| Assignment |
Your answer must repeat all of the entries word for word, without any images.

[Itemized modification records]
=======
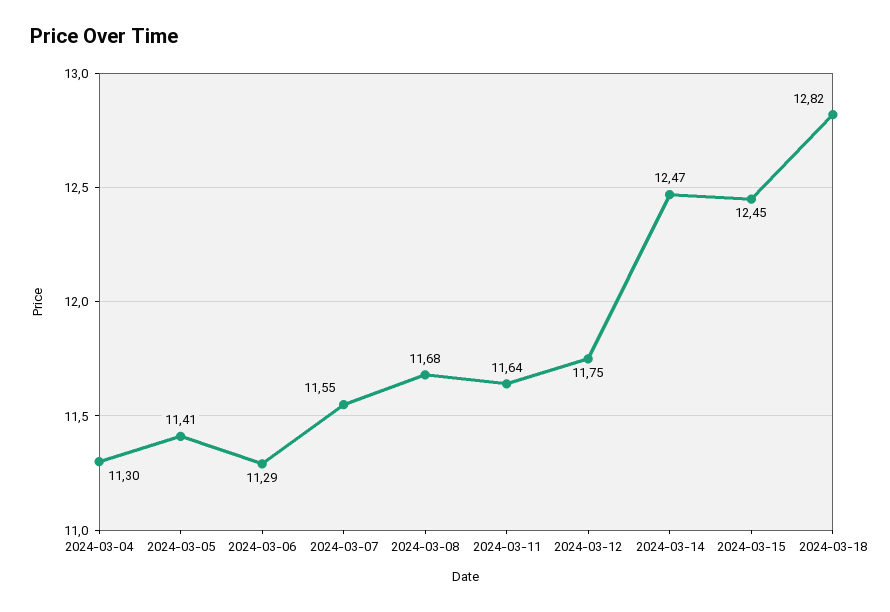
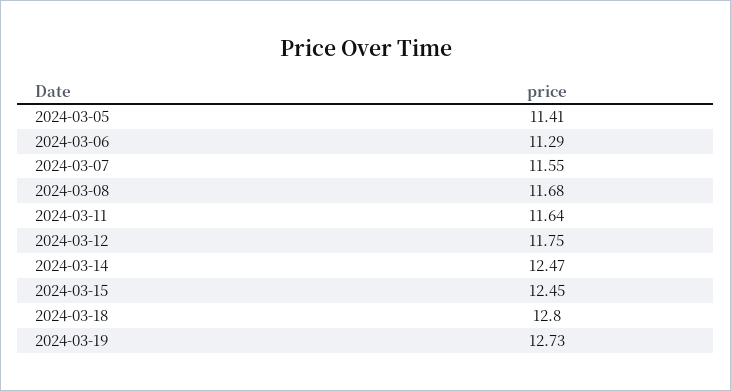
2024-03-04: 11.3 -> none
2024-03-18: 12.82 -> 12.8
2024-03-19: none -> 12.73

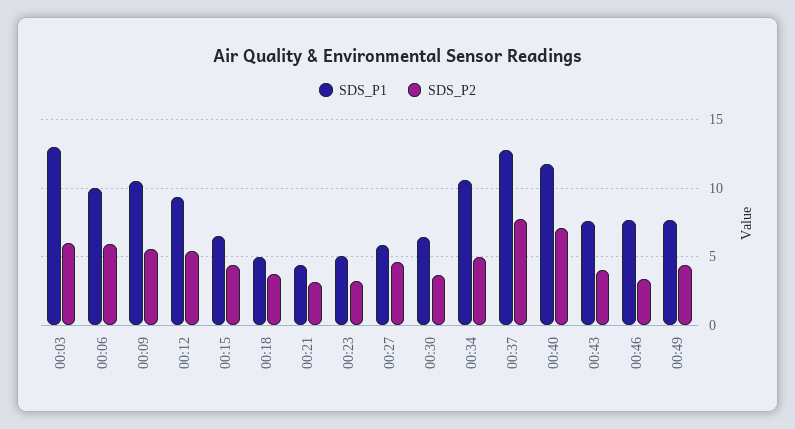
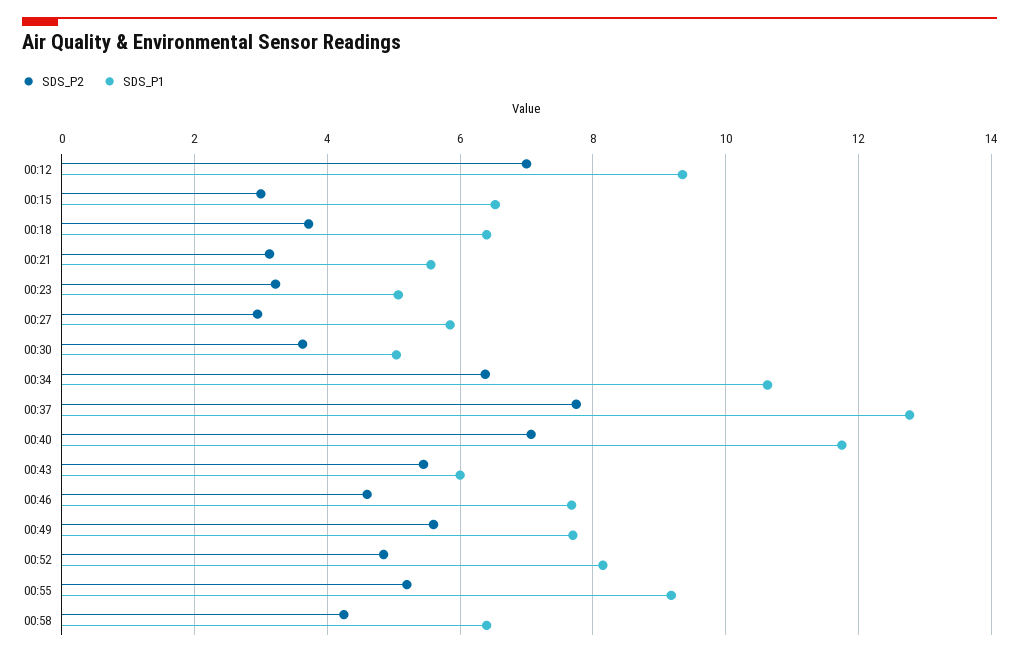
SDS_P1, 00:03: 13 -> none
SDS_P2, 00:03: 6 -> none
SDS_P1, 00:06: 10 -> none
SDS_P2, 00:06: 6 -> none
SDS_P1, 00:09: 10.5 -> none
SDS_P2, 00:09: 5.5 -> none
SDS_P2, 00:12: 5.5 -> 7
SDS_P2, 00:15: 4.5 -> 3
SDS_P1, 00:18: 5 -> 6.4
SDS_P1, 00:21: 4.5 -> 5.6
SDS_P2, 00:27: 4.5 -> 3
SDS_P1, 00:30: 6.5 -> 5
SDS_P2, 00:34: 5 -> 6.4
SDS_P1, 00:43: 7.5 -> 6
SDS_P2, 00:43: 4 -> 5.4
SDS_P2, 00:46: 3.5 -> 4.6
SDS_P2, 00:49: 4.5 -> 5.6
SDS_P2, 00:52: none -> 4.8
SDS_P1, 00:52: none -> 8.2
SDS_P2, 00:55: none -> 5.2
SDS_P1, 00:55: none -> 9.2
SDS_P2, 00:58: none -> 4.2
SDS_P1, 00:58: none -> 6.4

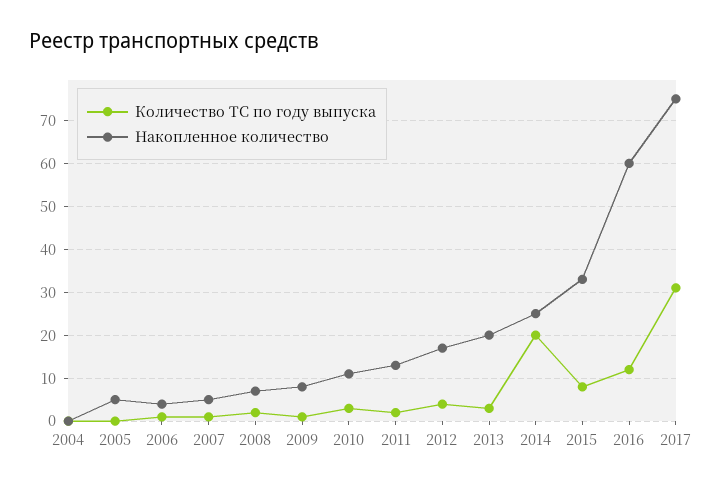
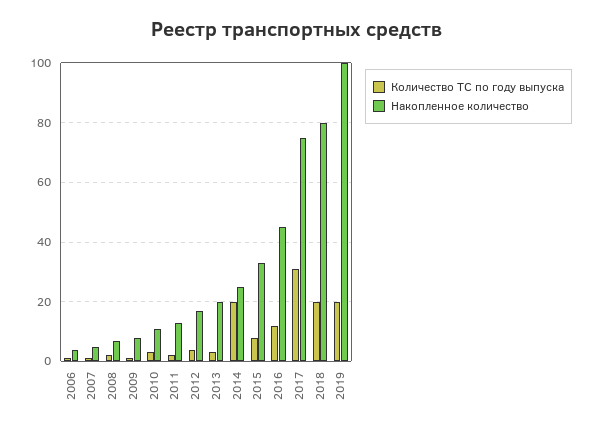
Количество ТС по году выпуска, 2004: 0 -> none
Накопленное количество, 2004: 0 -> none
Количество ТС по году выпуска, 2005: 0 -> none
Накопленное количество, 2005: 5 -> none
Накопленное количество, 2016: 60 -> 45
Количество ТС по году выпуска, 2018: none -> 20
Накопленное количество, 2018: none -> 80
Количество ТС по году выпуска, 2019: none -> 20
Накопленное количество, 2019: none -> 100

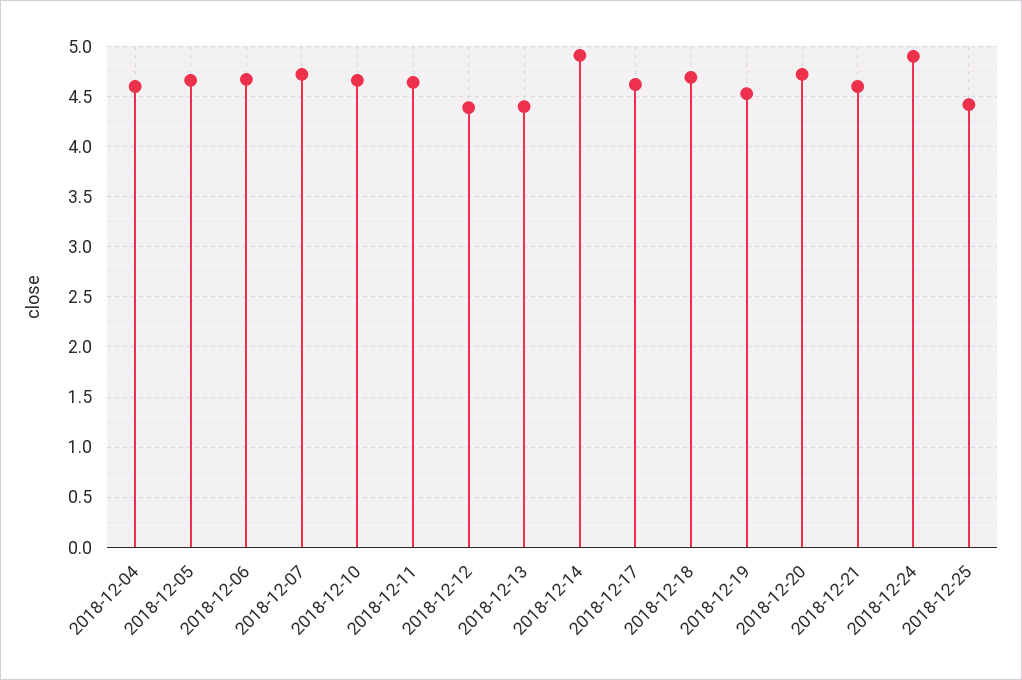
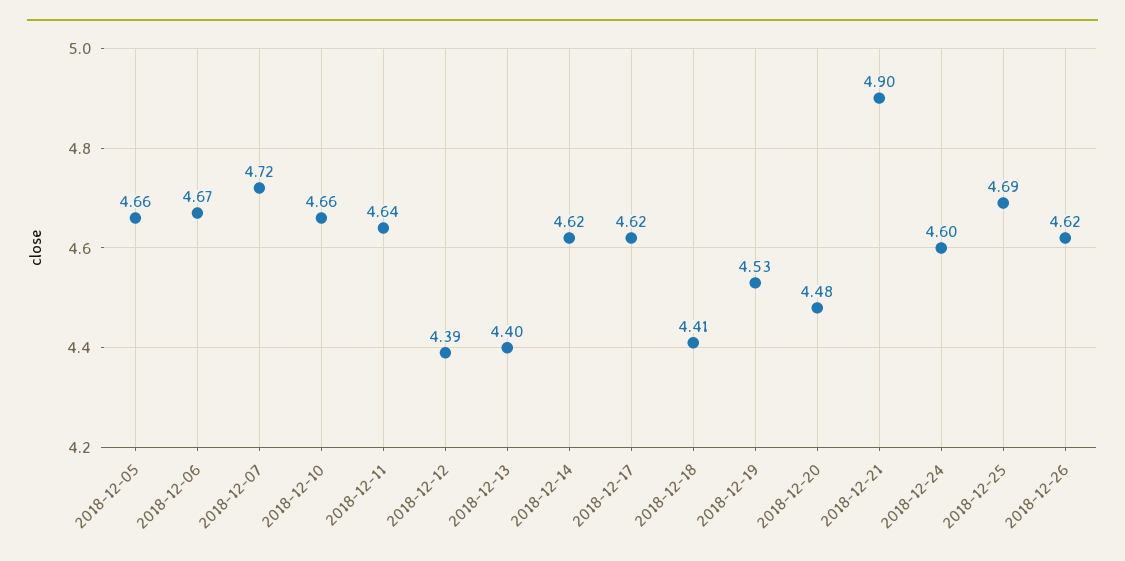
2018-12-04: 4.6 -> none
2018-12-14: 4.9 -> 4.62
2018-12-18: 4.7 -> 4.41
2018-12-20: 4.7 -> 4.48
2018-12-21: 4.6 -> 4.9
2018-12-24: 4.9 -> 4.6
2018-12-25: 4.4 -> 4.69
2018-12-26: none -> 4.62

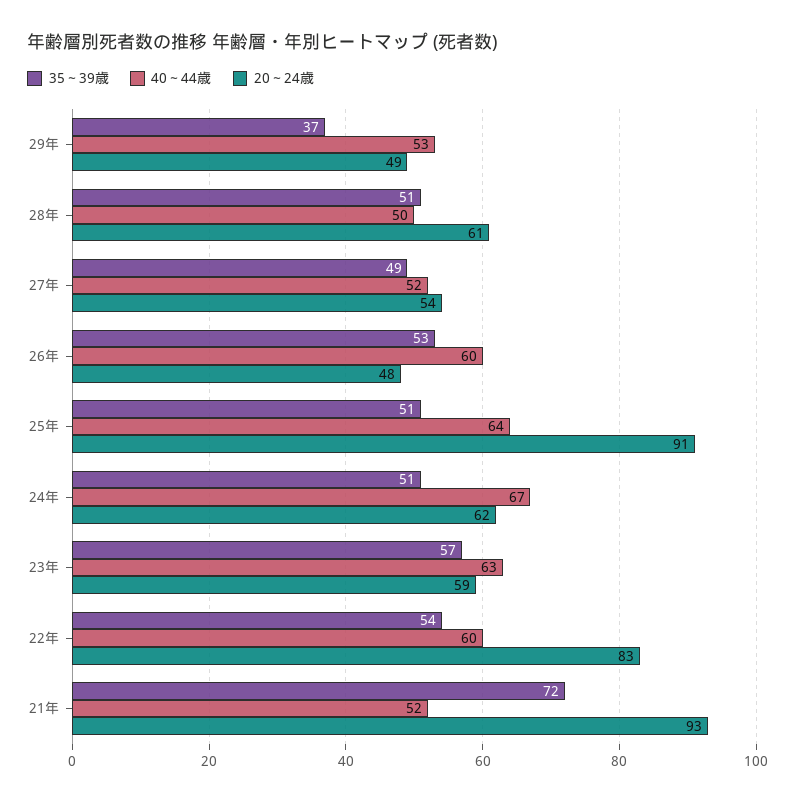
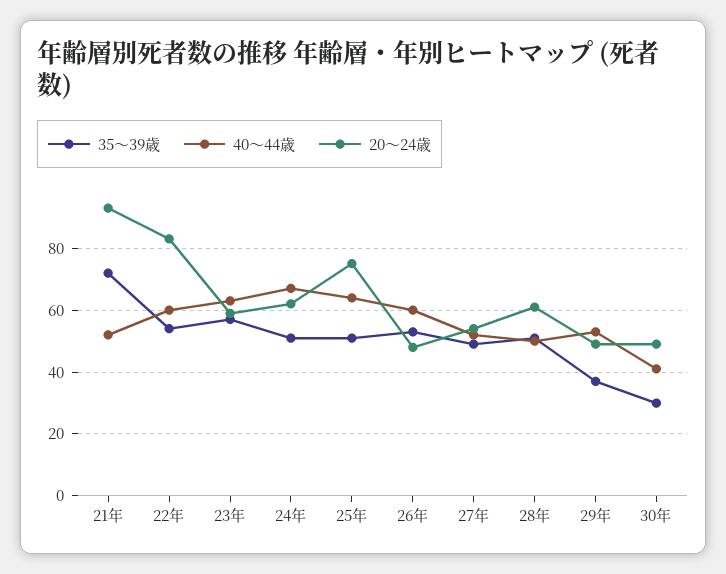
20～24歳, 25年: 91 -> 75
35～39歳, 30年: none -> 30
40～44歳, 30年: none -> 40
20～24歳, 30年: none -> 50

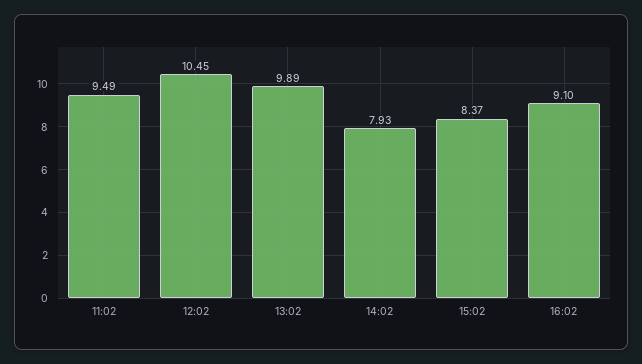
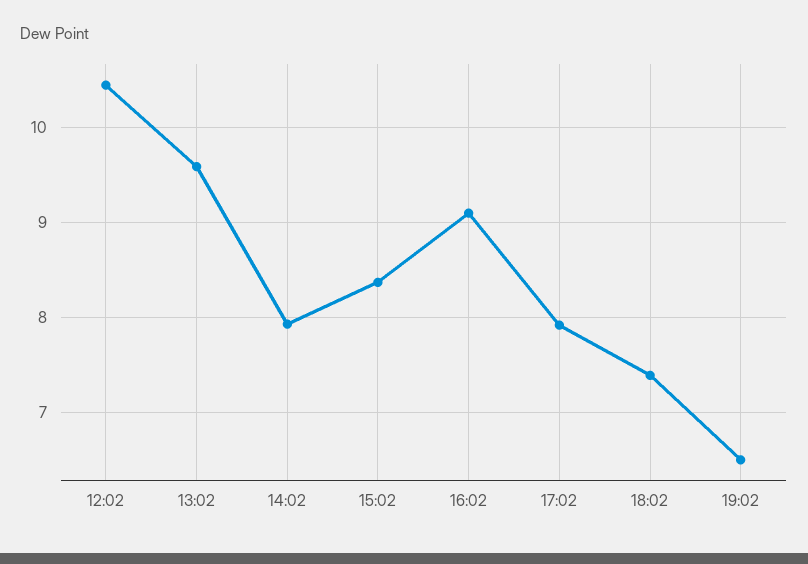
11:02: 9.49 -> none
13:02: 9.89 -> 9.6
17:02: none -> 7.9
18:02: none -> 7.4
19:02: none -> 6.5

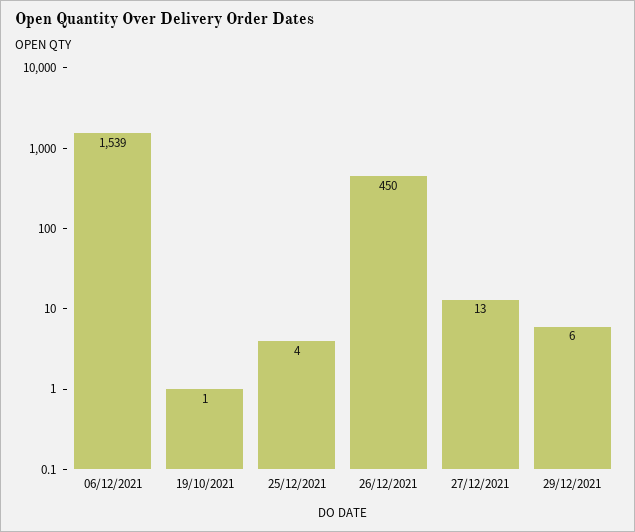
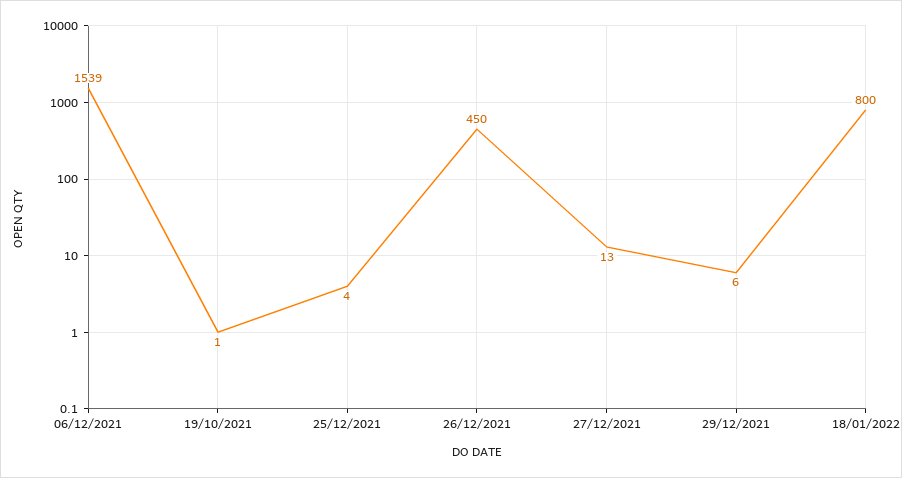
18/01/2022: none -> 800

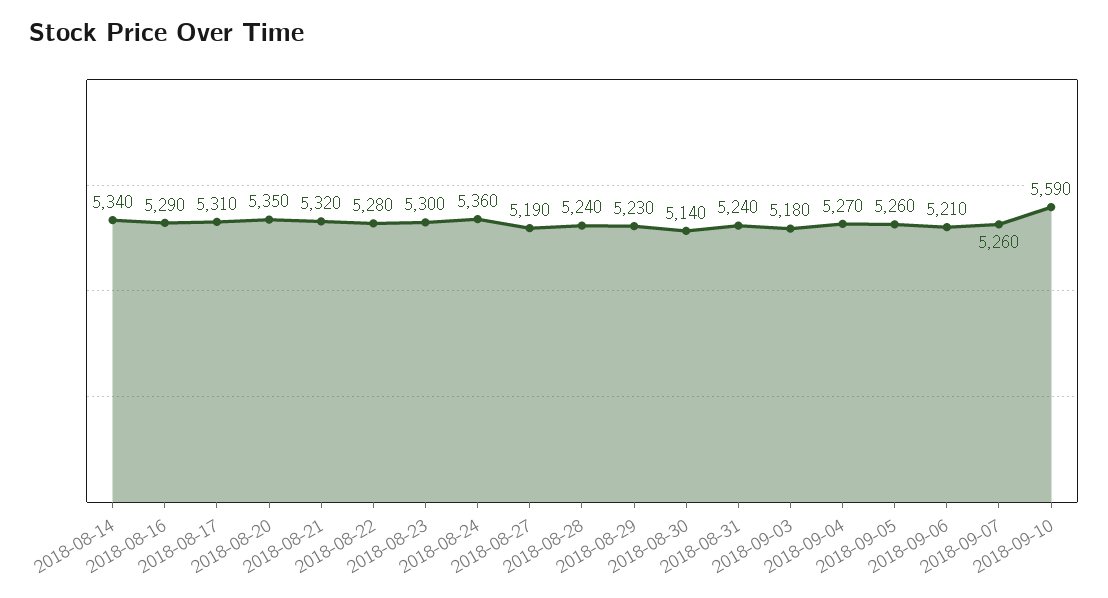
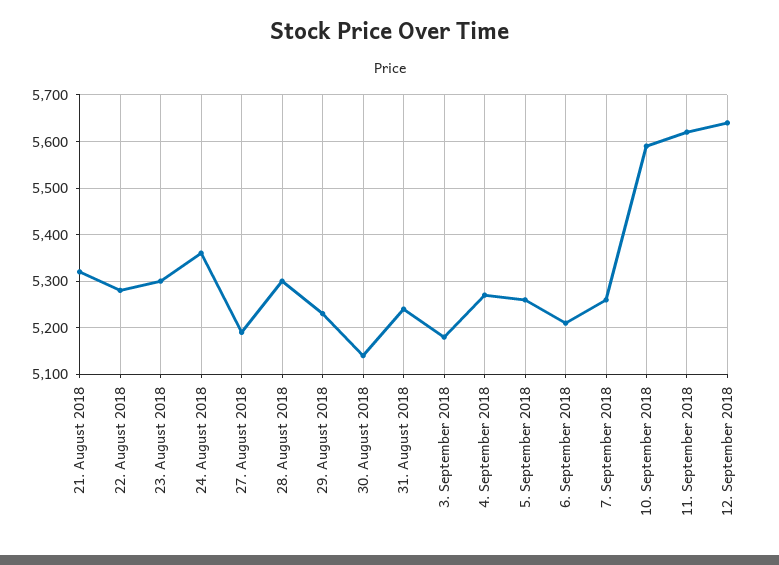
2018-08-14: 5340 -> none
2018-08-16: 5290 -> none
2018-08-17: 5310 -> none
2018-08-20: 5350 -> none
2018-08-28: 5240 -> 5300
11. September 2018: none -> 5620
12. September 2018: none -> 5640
=======
| Output below |
2024-03-04: 11.3 -> none
2024-03-18: 12.82 -> 12.8
2024-03-19: none -> 12.73

SDS_P1, 00:03: 13 -> none
SDS_P2, 00:03: 6 -> none
SDS_P1, 00:06: 10 -> none
SDS_P2, 00:06: 6 -> none
SDS_P1, 00:09: 10.5 -> none
SDS_P2, 00:09: 5.5 -> none
SDS_P2, 00:12: 5.5 -> 7
SDS_P2, 00:15: 4.5 -> 3
SDS_P1, 00:18: 5 -> 6.4
SDS_P1, 00:21: 4.5 -> 5.6
SDS_P2, 00:27: 4.5 -> 3
SDS_P1, 00:30: 6.5 -> 5
SDS_P2, 00:34: 5 -> 6.4
SDS_P1, 00:43: 7.5 -> 6
SDS_P2, 00:43: 4 -> 5.4
SDS_P2, 00:46: 3.5 -> 4.6
SDS_P2, 00:49: 4.5 -> 5.6
SDS_P2, 00:52: none -> 4.8
SDS_P1, 00:52: none -> 8.2
SDS_P2, 00:55: none -> 5.2
SDS_P1, 00:55: none -> 9.2
SDS_P2, 00:58: none -> 4.2
SDS_P1, 00:58: none -> 6.4

Количество ТС по году выпуска, 2004: 0 -> none
Накопленное количество, 2004: 0 -> none
Количество ТС по году выпуска, 2005: 0 -> none
Накопленное количество, 2005: 5 -> none
Накопленное количество, 2016: 60 -> 45
Количество ТС по году выпуска, 2018: none -> 20
Накопленное количество, 2018: none -> 80
Количество ТС по году выпуска, 2019: none -> 20
Накопленное количество, 2019: none -> 100

2018-12-04: 4.6 -> none
2018-12-14: 4.9 -> 4.62
2018-12-18: 4.7 -> 4.41
2018-12-20: 4.7 -> 4.48
2018-12-21: 4.6 -> 4.9
2018-12-24: 4.9 -> 4.6
2018-12-25: 4.4 -> 4.69
2018-12-26: none -> 4.62

20～24歳, 25年: 91 -> 75
35～39歳, 30年: none -> 30
40～44歳, 30年: none -> 40
20～24歳, 30年: none -> 50

11:02: 9.49 -> none
13:02: 9.89 -> 9.6
17:02: none -> 7.9
18:02: none -> 7.4
19:02: none -> 6.5

18/01/2022: none -> 800

2018-08-14: 5340 -> none
2018-08-16: 5290 -> none
2018-08-17: 5310 -> none
2018-08-20: 5350 -> none
2018-08-28: 5240 -> 5300
11. September 2018: none -> 5620
12. September 2018: none -> 5640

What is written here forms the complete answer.